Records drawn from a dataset
-*-

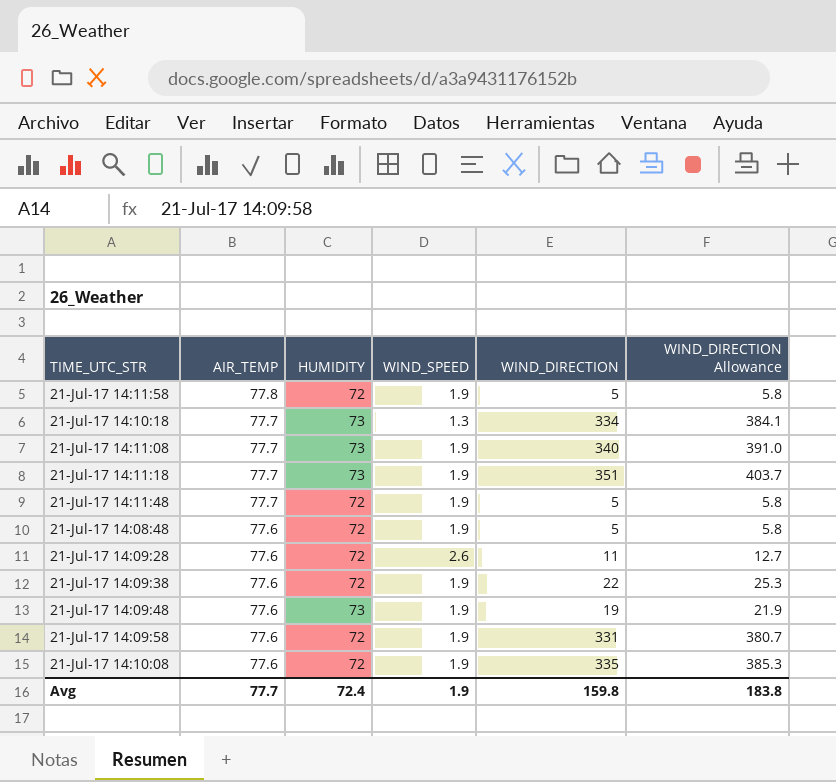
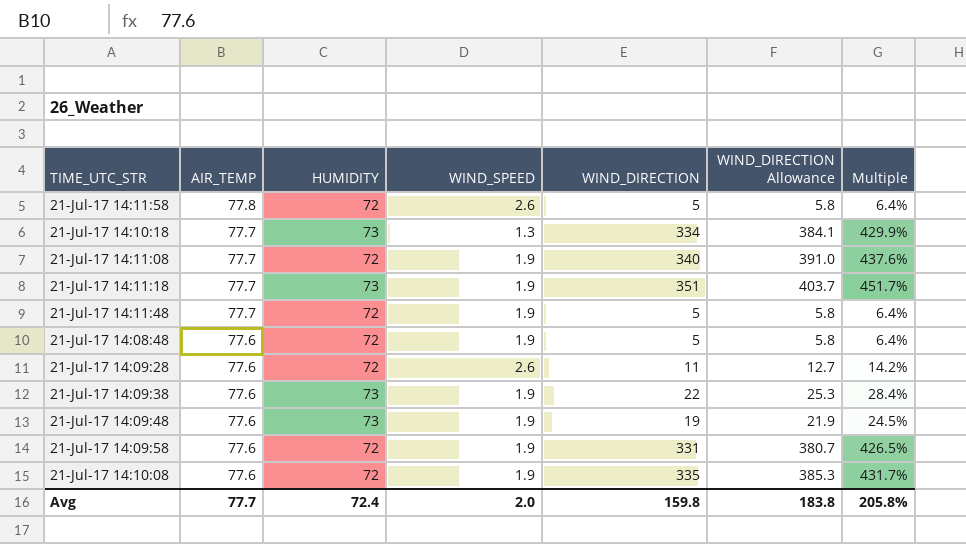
column Multiple | formula: none -> [WIND_DIRECTION] / [AIR_TEMP]
21-Jul-17 14:11:58 | WIND_SPEED: 1.9 -> 2.6
21-Jul-17 14:11:08 | HUMIDITY: 73 -> 72
21-Jul-17 14:09:38 | HUMIDITY: 72 -> 73
Avg | WIND_SPEED: 1.9 -> 2.0

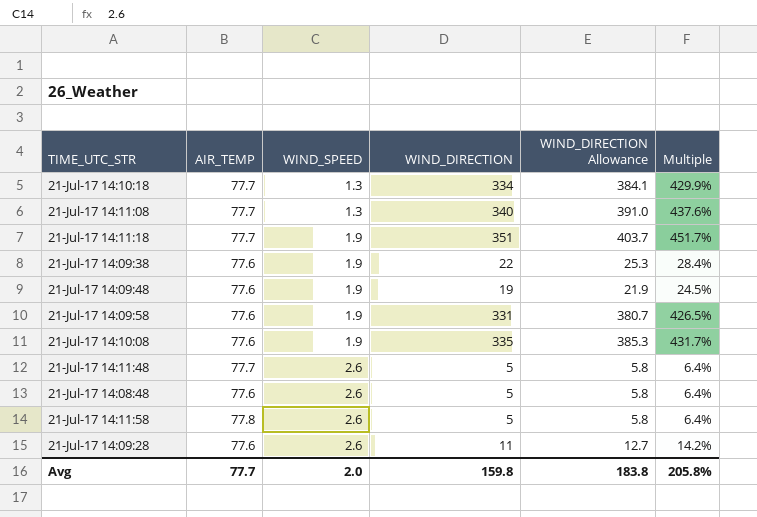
row order: AIR_TEMP descending -> WIND_SPEED ascending
column HUMIDITY | position: 3 -> none
21-Jul-17 14:11:08 | WIND_SPEED: 1.9 -> 1.3
21-Jul-17 14:11:48 | WIND_SPEED: 1.9 -> 2.6
21-Jul-17 14:08:48 | WIND_SPEED: 1.9 -> 2.6

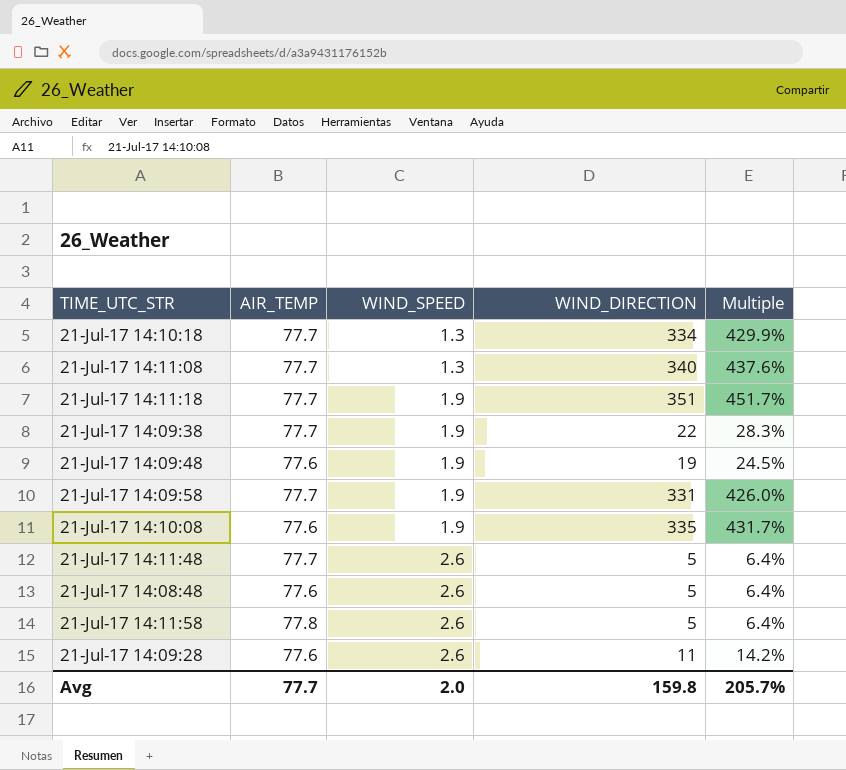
column WIND_DIRECTION Allowance | formula: [WIND_DIRECTION] * 1.15 -> none
21-Jul-17 14:09:38 | AIR_TEMP: 77.6 -> 77.7
21-Jul-17 14:09:38 | Multiple: 28.4% -> 28.3%
21-Jul-17 14:09:58 | AIR_TEMP: 77.6 -> 77.7
21-Jul-17 14:09:58 | Multiple: 426.5% -> 426.0%
Avg | Multiple: 205.8% -> 205.7%

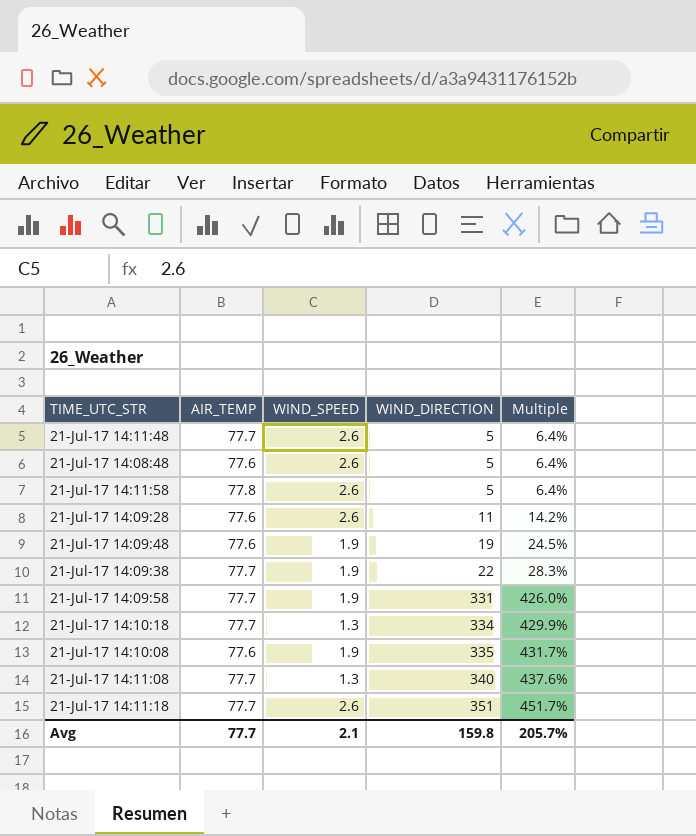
row order: WIND_SPEED ascending -> WIND_DIRECTION ascending
21-Jul-17 14:11:18 | WIND_SPEED: 1.9 -> 2.6
Avg | WIND_SPEED: 2.0 -> 2.1

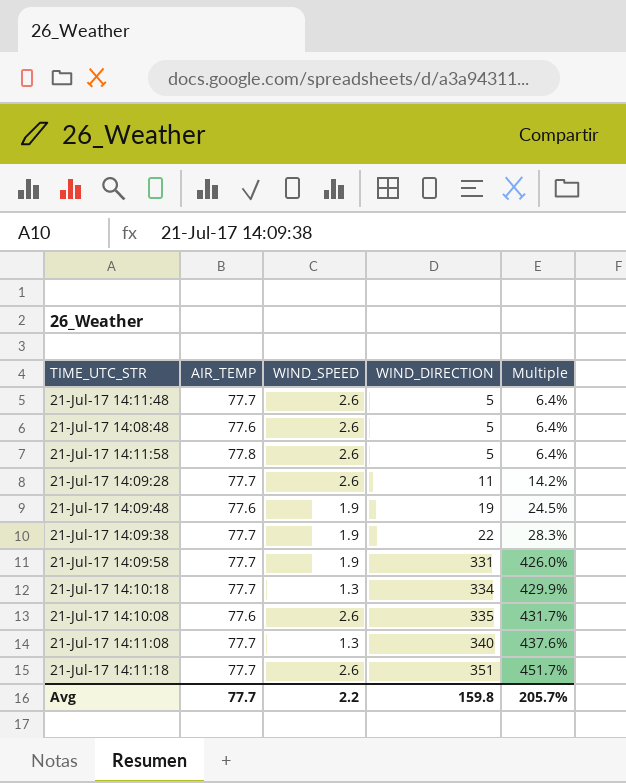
21-Jul-17 14:09:28 | AIR_TEMP: 77.6 -> 77.7
21-Jul-17 14:10:08 | WIND_SPEED: 1.9 -> 2.6
Avg | WIND_SPEED: 2.1 -> 2.2

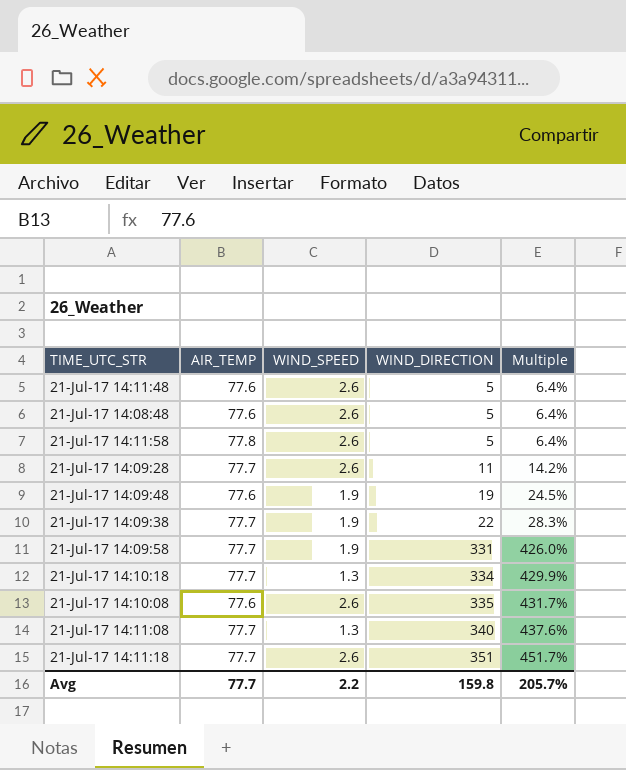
21-Jul-17 14:11:48 | AIR_TEMP: 77.7 -> 77.6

-*-

> **TASK STATEMENT**
Whenever a line of the data holds the string "none", pick that line out.

> **SOLUTION TO THIS TASK**
column Multiple | formula: none -> [WIND_DIRECTION] / [AIR_TEMP]
column HUMIDITY | position: 3 -> none
column WIND_DIRECTION Allowance | formula: [WIND_DIRECTION] * 1.15 -> none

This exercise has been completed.